What to do
Your answer should reproduce every line of the material in which the word "number" occurs.

Materials provided
----

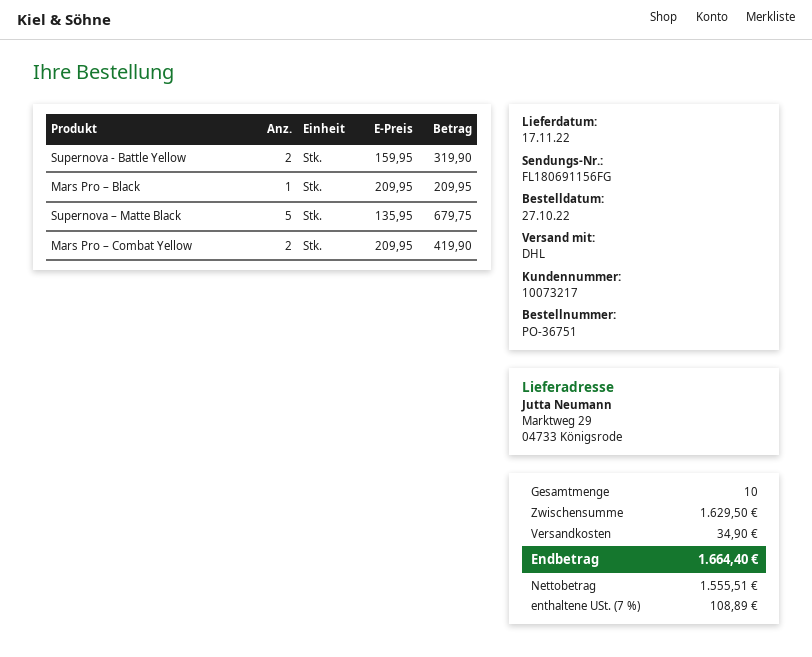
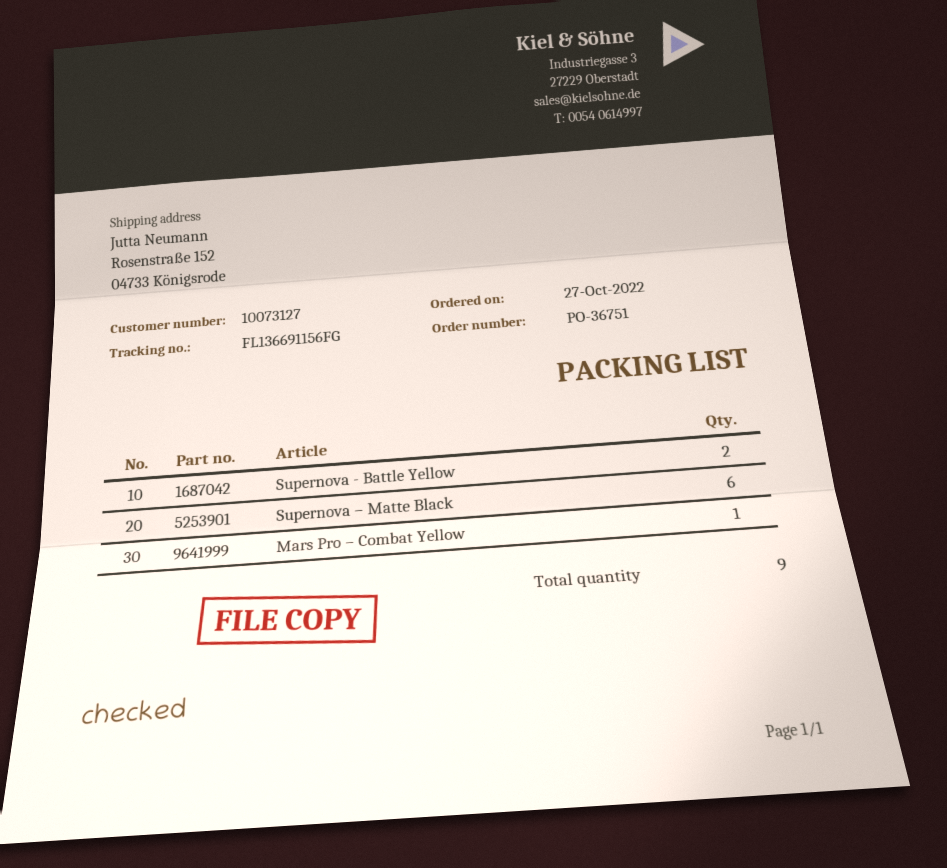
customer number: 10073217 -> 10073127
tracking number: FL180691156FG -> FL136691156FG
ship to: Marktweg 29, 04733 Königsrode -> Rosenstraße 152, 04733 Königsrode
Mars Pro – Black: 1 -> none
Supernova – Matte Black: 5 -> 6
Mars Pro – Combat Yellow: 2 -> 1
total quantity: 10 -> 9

----

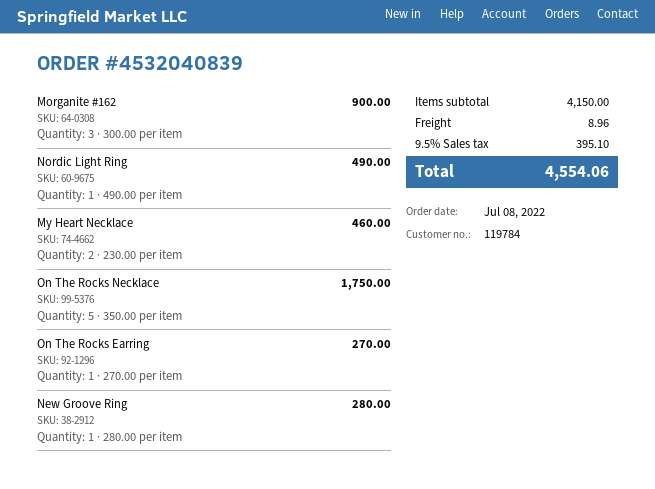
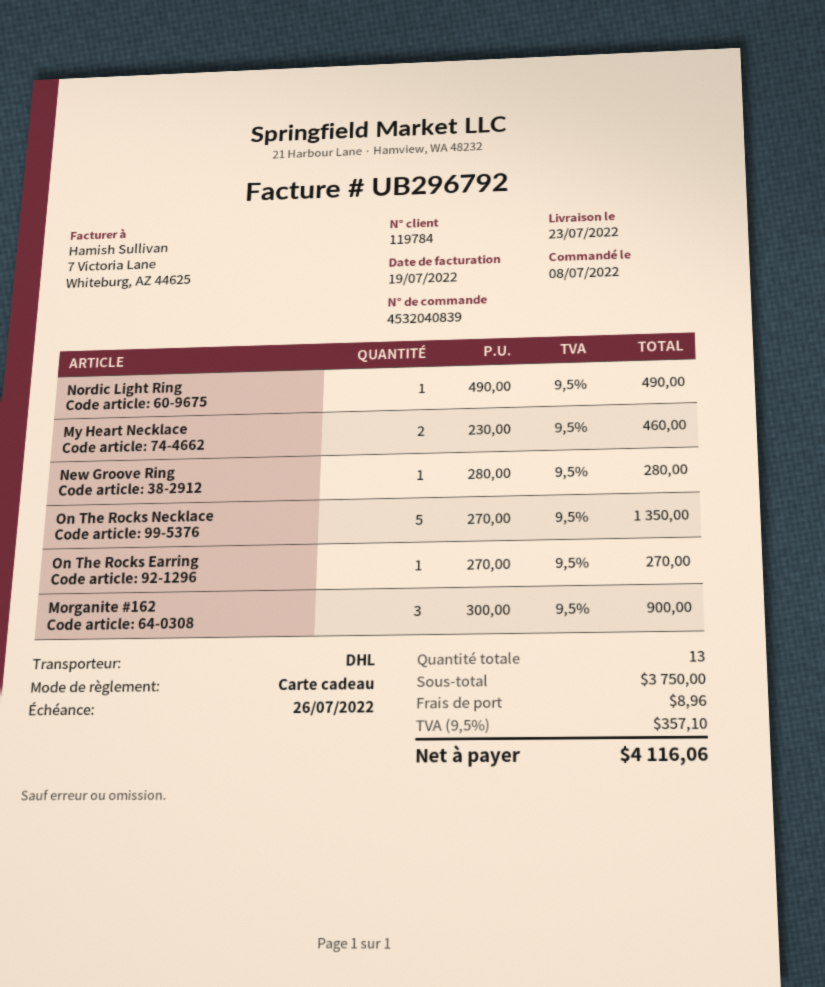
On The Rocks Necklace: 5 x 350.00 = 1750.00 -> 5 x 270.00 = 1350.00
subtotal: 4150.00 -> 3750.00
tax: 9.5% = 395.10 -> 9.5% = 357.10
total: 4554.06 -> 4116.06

----

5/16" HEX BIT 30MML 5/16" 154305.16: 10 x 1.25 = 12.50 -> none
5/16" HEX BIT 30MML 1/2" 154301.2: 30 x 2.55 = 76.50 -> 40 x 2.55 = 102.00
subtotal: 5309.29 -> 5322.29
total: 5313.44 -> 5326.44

----

Exercise response
customer number: 10073217 -> 10073127
tracking number: FL180691156FG -> FL136691156FG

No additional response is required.